Mice Rapidly Learn to Discriminate Between Two Textures, and All Three Activity Parameters Markedly Increase Across Learning

(A) Schematic detailing pAAV-hSynapsin1-axon-jGCaMP8s-P2A-mRuby3 injection unilaterally into POm (Right), and a 400µm cannula implanted in the left posterior DLS (Left).

(B) Representative injection site in POm (Left), and cannula placement in the posterior DLS along with ascending POm axons (Right). Scale = 1mm.

(C) Top: Stimulating timing and texture movement representation during a trial. Note = both LEDs (isosbestic = 405nm; axon-jGCaMP8s = 470nm) were constantly on for every session.

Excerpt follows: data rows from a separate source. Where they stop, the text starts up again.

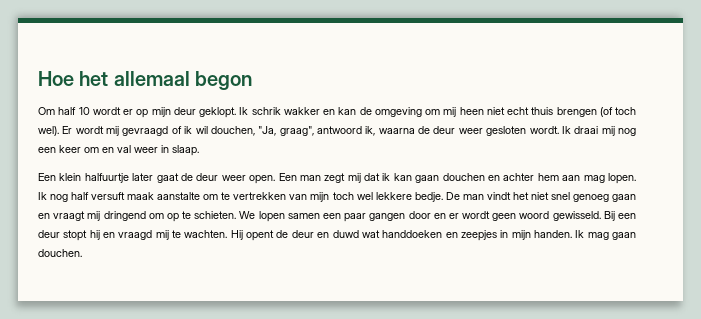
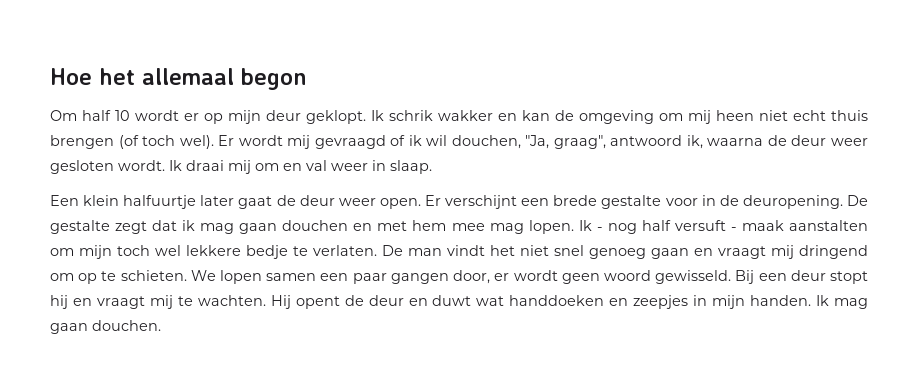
[618,128,637,136] [38,145,81,153] nog een keer -> (251, 167) none
[278,173,361,183] Een man zegt mij -> [424,195,868,209] [50,220,148,234] Er verschijnt een brede gestalte voor in de deuropening. De gestalte zegt
[393,173,412,181] kan -> [200,223,235,234] mag
[503,173,581,181] achter hem aan -> [377,220,485,231] met hem mee
(47, 196) none -> [596,227,603,231] -
[127,192,308,200] maak aanstalte om te vertrekken van -> [730,220,868,231] [50,248,74,256] - maak aanstalten om
[414,192,443,202] bedje. -> [246,245,377,259] bedje te verlaten.
[408,211,446,219] door en -> [453,270,491,284] door,
[118,230,153,240] vraagd -> [96,296,145,309] vraagt
[332,230,359,238] duwd -> [432,295,472,306] duwt

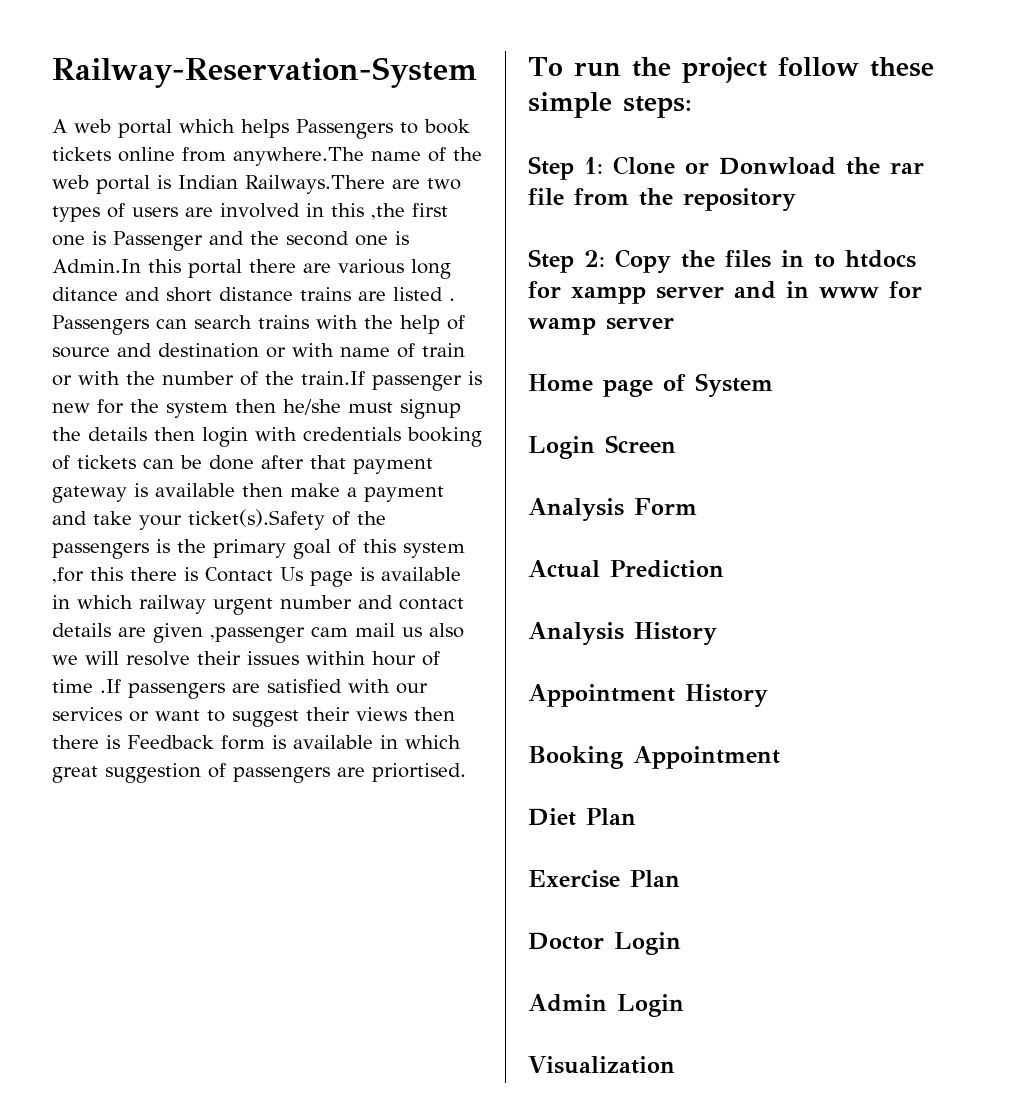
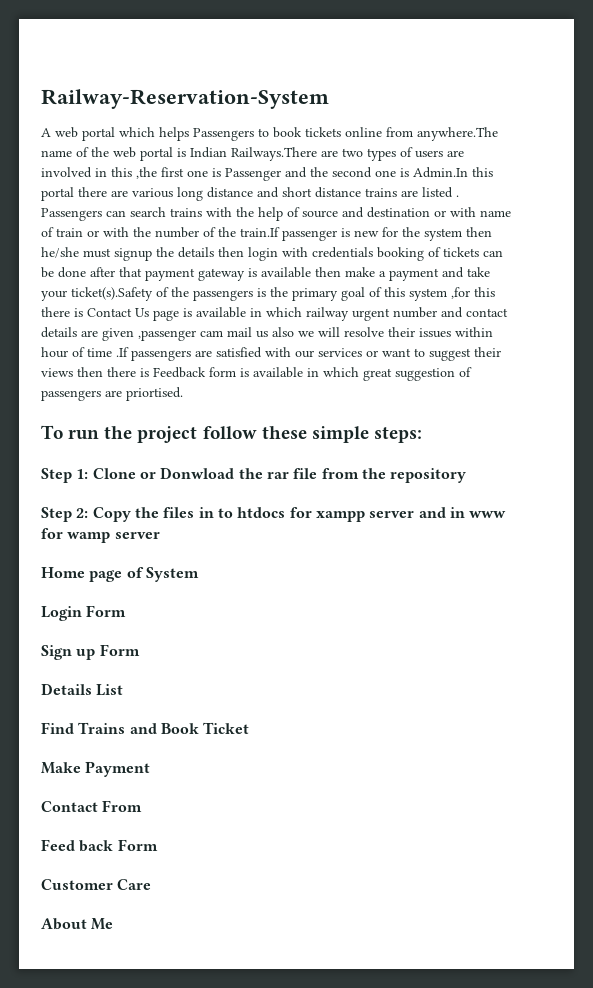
[52,287,118,301] ditance -> [207,187,253,198] distance
[605,435,676,453] [528,498,697,522] [528,560,724,578] [528,622,717,646] [528,684,768,708] [528,746,780,769] [528,808,636,826] [528,870,680,888] [528,932,681,955] [528,994,684,1017] [528,1056,675,1074] Screen // Analysis Form // Actual Prediction // Analysis History // Appointment History // Booking Appointment // Diet Plan // Exercise Plan // Doctor Login // Admin Login // Visualization -> [86,605,127,617] [41,644,140,660] [41,683,124,696] [41,722,250,734] [41,761,151,777] [41,800,143,812] [41,839,158,852] [41,879,152,890] [41,918,114,930] Form // Sign up Form // Details List // Find Trains and Book Ticket // Make Payment // Contact From // Feed back Form // Customer Care // About Me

Bottom: Outcomes for each stimulus-response pair.

(D) Schematic representing texture movement and potential outcomes during a single trial of the Go/NoGo whisker discrimination paradigm.

(E) Changes in Hit Rate, FA Rate, Sensitivity (d’) and Bias of the FP cohort (n = 5 mice) as they transition from the Learning to the Expert phase. Note that mice are classified as Expert when they achieve a Hit Rate ≥ 0.80 and a FA Rate ≤ 0.30 for two consecutive sessions. Red line = 0. See Figure S3.

(F) Average number of sessions required for expert discrimination of the FP cohort.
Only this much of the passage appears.